What you return should match every record exactly, with the images removed.

(PROVIDED RECORDS):

────────────────────

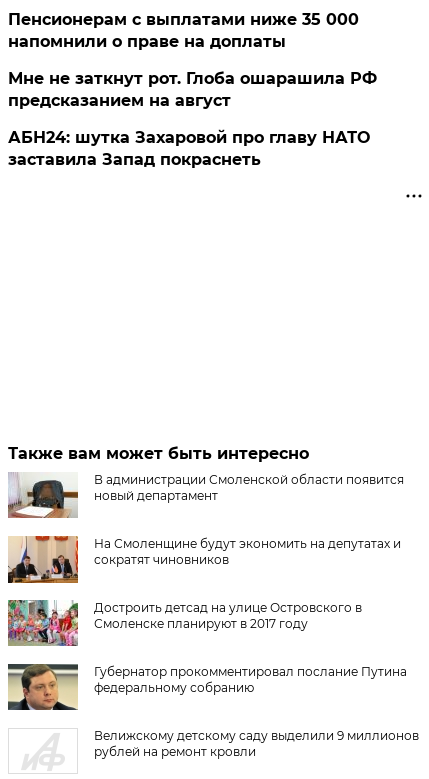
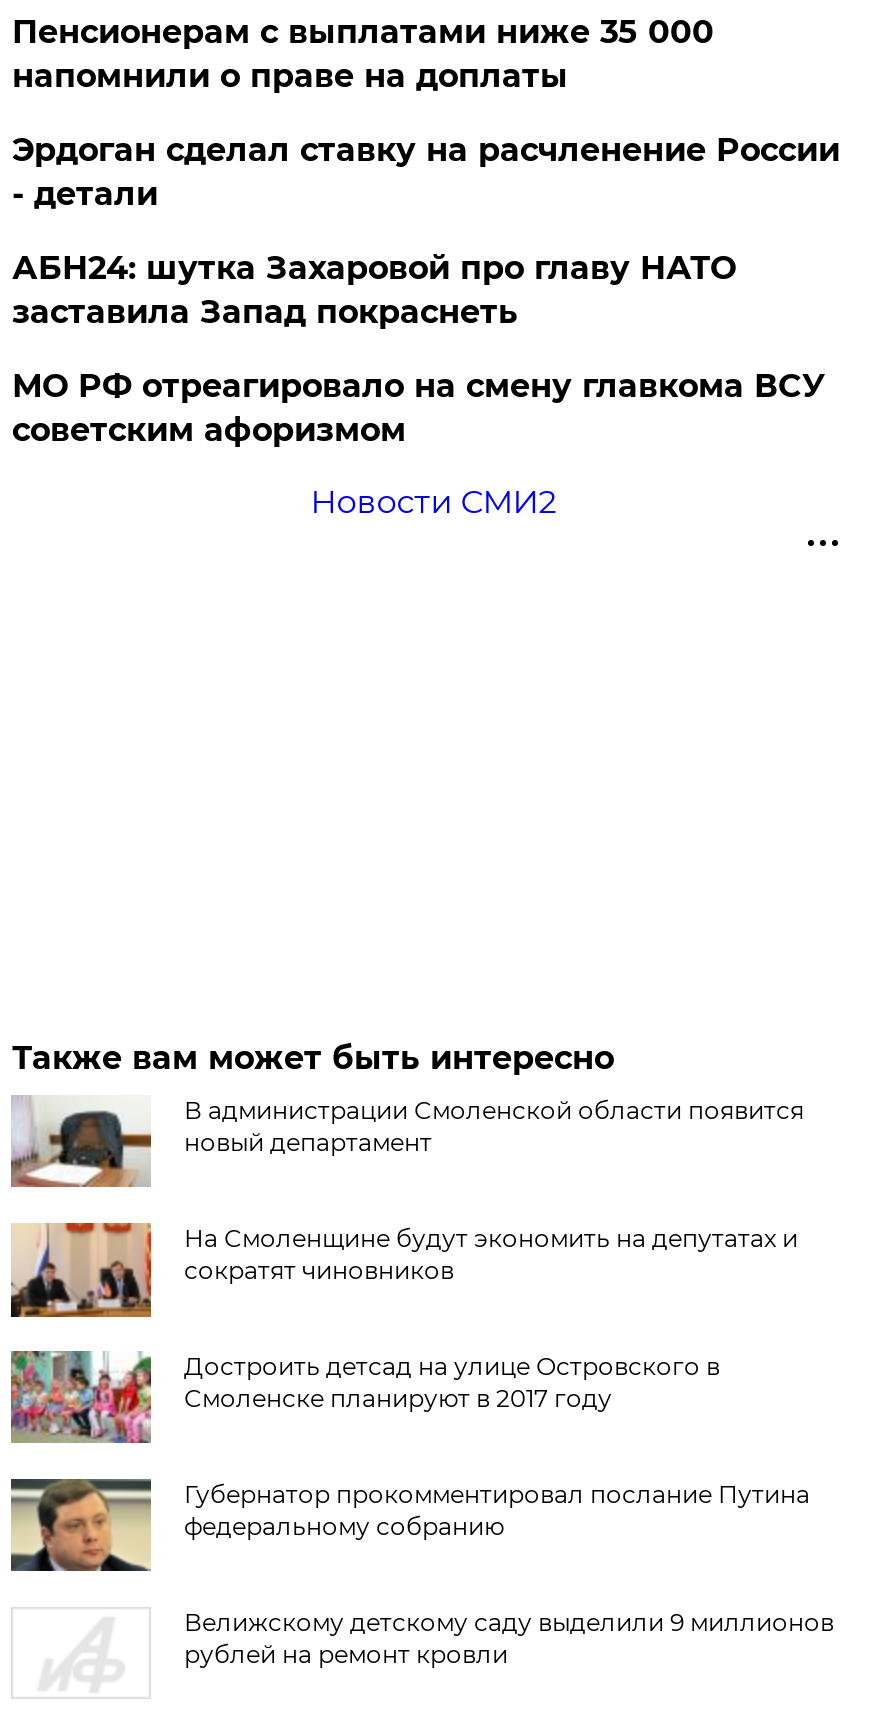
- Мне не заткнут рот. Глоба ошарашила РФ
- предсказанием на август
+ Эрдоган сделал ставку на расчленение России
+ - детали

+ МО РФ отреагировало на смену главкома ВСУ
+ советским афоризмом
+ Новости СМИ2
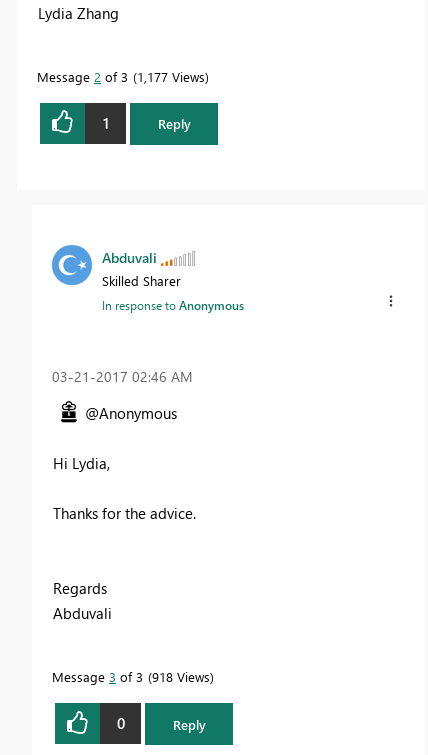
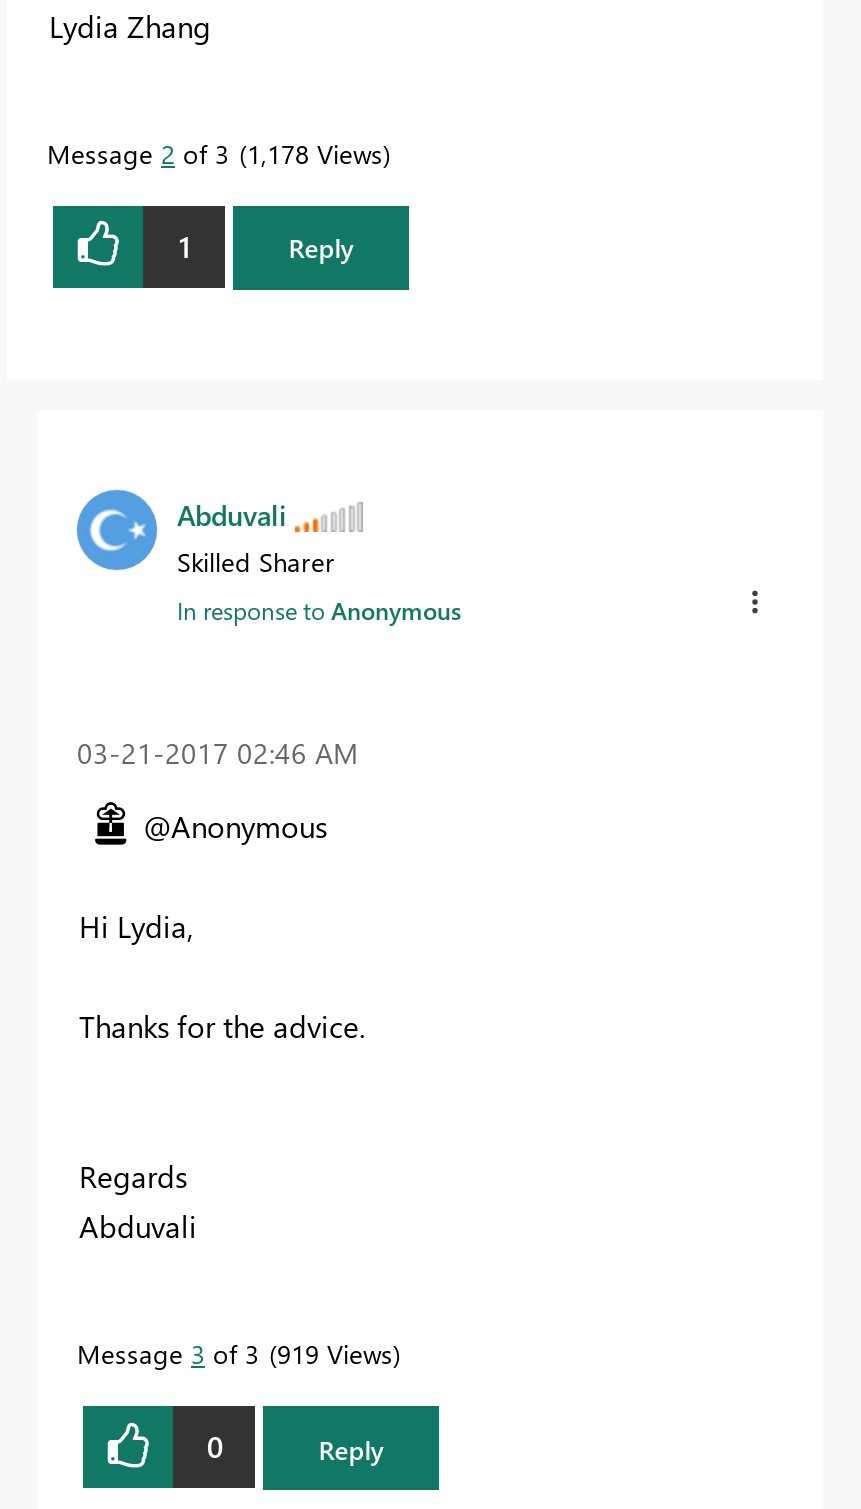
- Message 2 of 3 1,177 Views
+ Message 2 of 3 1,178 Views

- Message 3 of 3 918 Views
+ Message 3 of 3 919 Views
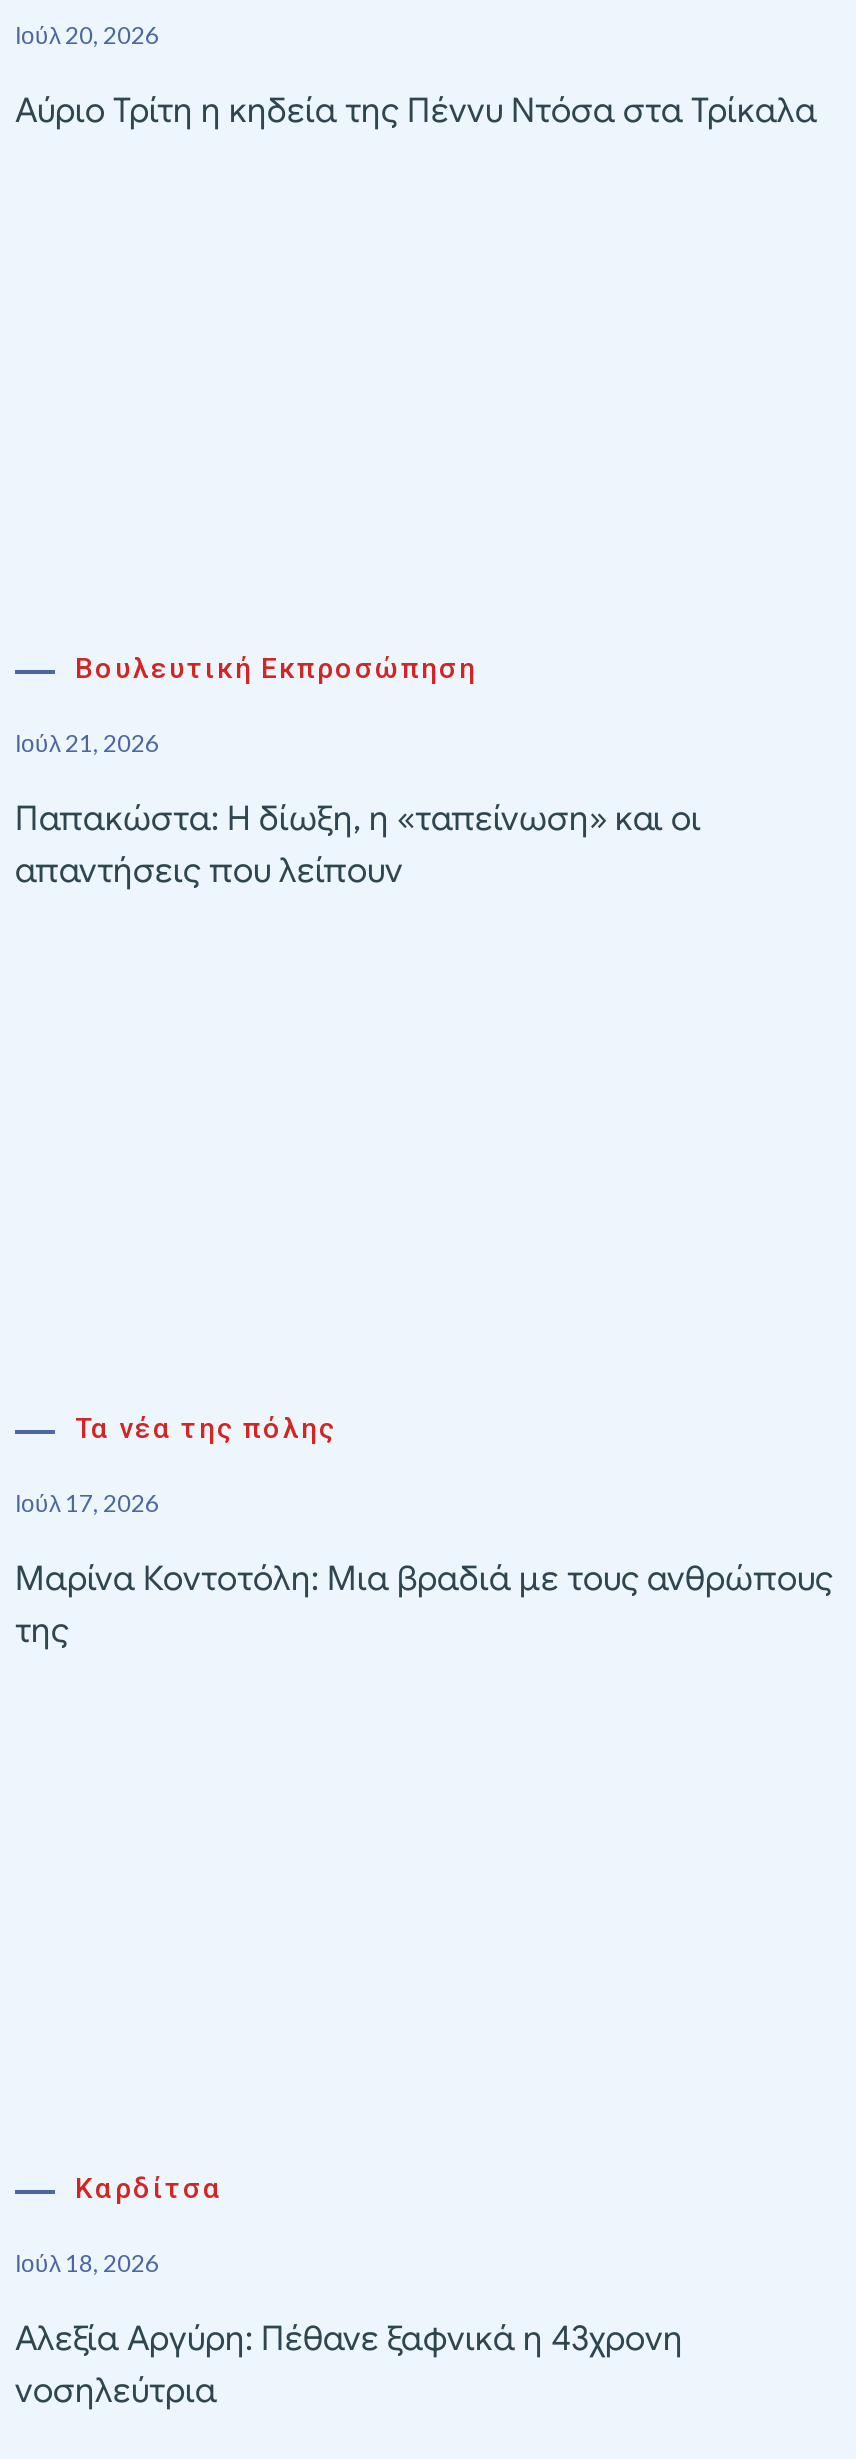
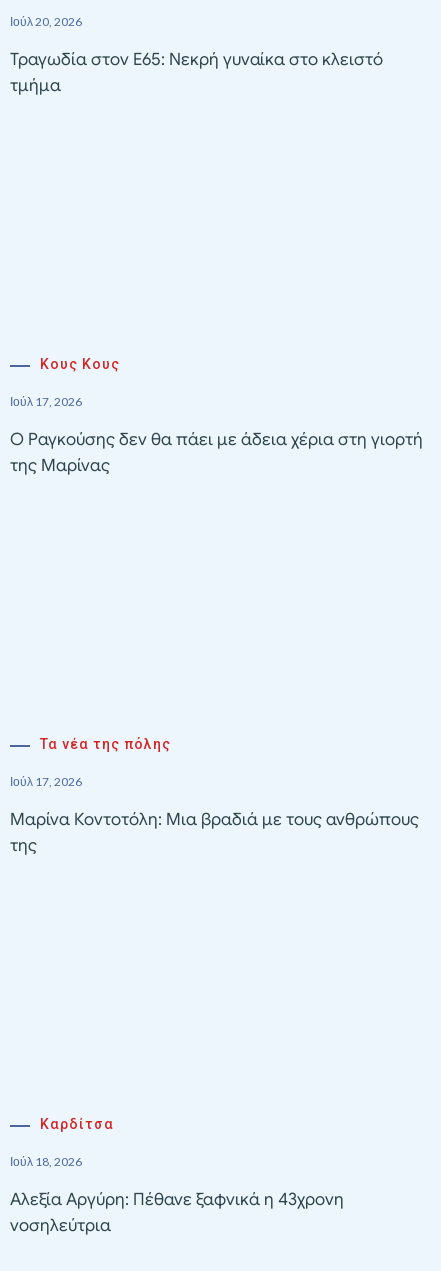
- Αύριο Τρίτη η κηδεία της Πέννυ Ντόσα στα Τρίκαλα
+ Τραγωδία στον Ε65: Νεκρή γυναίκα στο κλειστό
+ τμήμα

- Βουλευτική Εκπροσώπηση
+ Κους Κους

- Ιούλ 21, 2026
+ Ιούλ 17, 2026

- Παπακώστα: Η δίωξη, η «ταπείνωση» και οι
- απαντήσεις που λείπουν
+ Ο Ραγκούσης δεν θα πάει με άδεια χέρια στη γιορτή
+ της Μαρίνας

────────────────────

(WRITTEN RESPONSE):
- Мне не заткнут рот. Глоба ошарашила РФ
- предсказанием на август
+ Эрдоган сделал ставку на расчленение России
+ - детали

+ МО РФ отреагировало на смену главкома ВСУ
+ советским афоризмом
+ Новости СМИ2
- Message 2 of 3 1,177 Views
+ Message 2 of 3 1,178 Views

- Message 3 of 3 918 Views
+ Message 3 of 3 919 Views
- Αύριο Τρίτη η κηδεία της Πέννυ Ντόσα στα Τρίκαλα
+ Τραγωδία στον Ε65: Νεκρή γυναίκα στο κλειστό
+ τμήμα

- Βουλευτική Εκπροσώπηση
+ Κους Κους

- Ιούλ 21, 2026
+ Ιούλ 17, 2026

- Παπακώστα: Η δίωξη, η «ταπείνωση» και οι
- απαντήσεις που λείπουν
+ Ο Ραγκούσης δεν θα πάει με άδεια χέρια στη γιορτή
+ της Μαρίνας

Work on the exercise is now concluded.